It’s getting hard to figure out who’s hotter, the Brooklyn Cyclones or their shortstop Robert McIntyre.
The 15-8 Cyclones have won seven in a row and are in first place in the McNamara Division of the New York-Penn League. Meanwhile, McIntyre who had his nine-game hitting streak halted in yesterday’s 5-4 win over the visiting Jamestown Jammers (10-12), is starting to develop into the player manager Edgar Alfonzo believed he’d be.
Before the season, Alfonzo paid his shortstop the ultimate compliment.
“He [McIntyre] reminds me of my brother [Mets second baseman Edgardo Alfonzo],” the Cyclones manager said. “Because late in a game you want him in there. He’s a clutch hitter.”
That would be the Mets’ Alfonzo of 2000, not the injury-riddled, playing-through-back-pain, average Joe we’ve seen this year.
So what’s different in the batter’s box now, from the beginning of the season?
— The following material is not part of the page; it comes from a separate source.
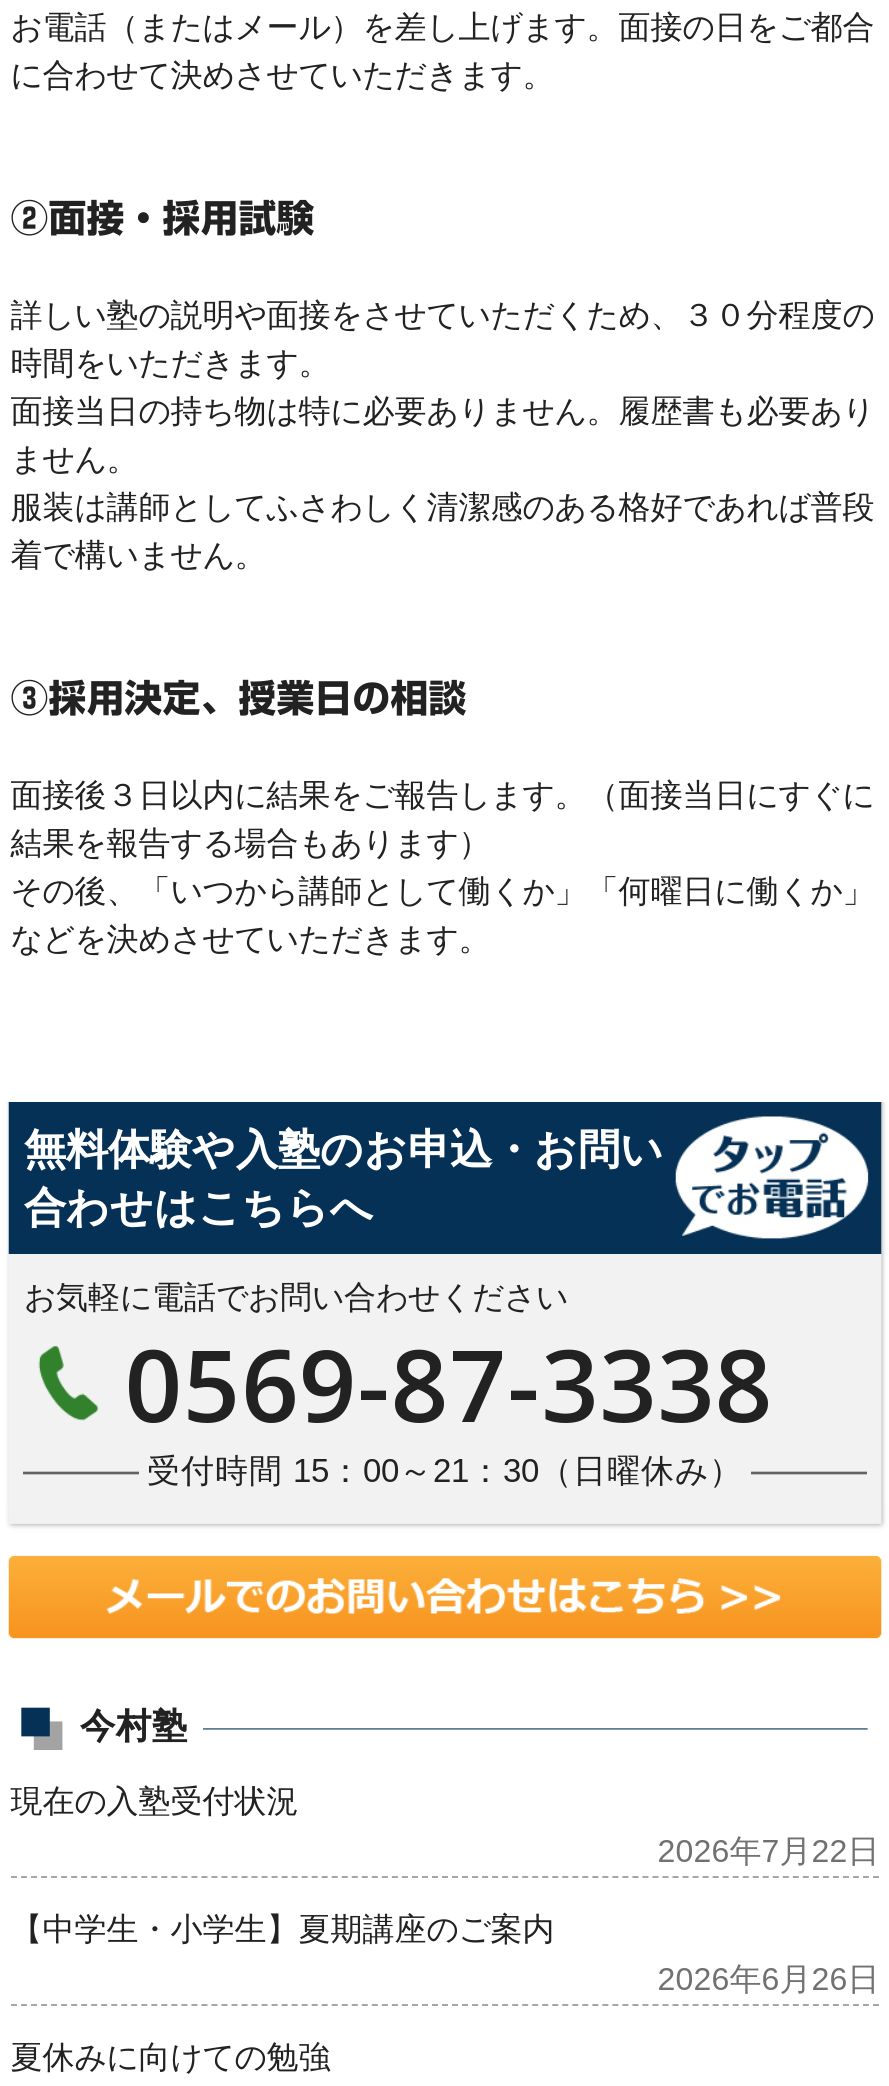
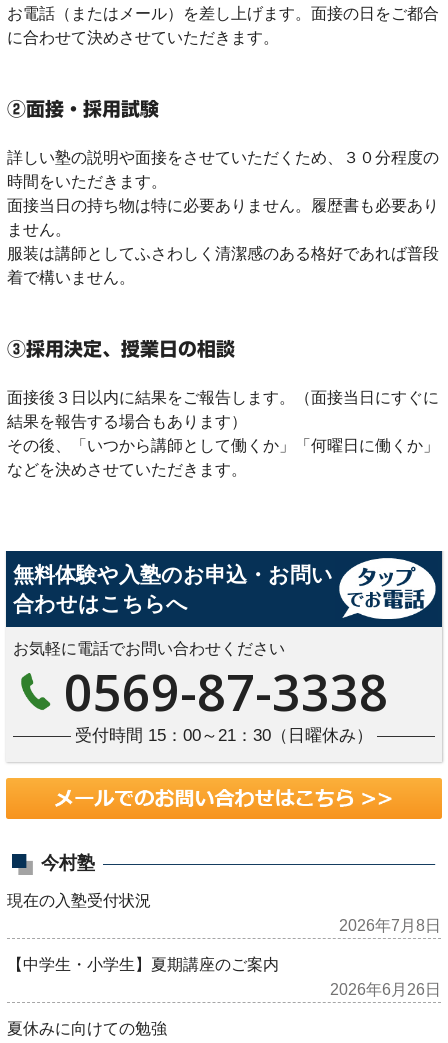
- 2026年7月22日
+ 2026年7月8日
“I feel more relaxed,” McIntyre said, “and when you’re doing well you’re just in there taking good swings. Not swinging at any bad pitches.”
Alfonzo agreed.
“He [McIntyre] is more patient at the plate now [than he was the first few games],” he said.
McIntyre, who grew up in Tampa, attended Hillsborough High School. Sound familiar? That’s where Dwight Gooden played, as well as former Met Derek Bell and Dodger slugger Gary Sheffield.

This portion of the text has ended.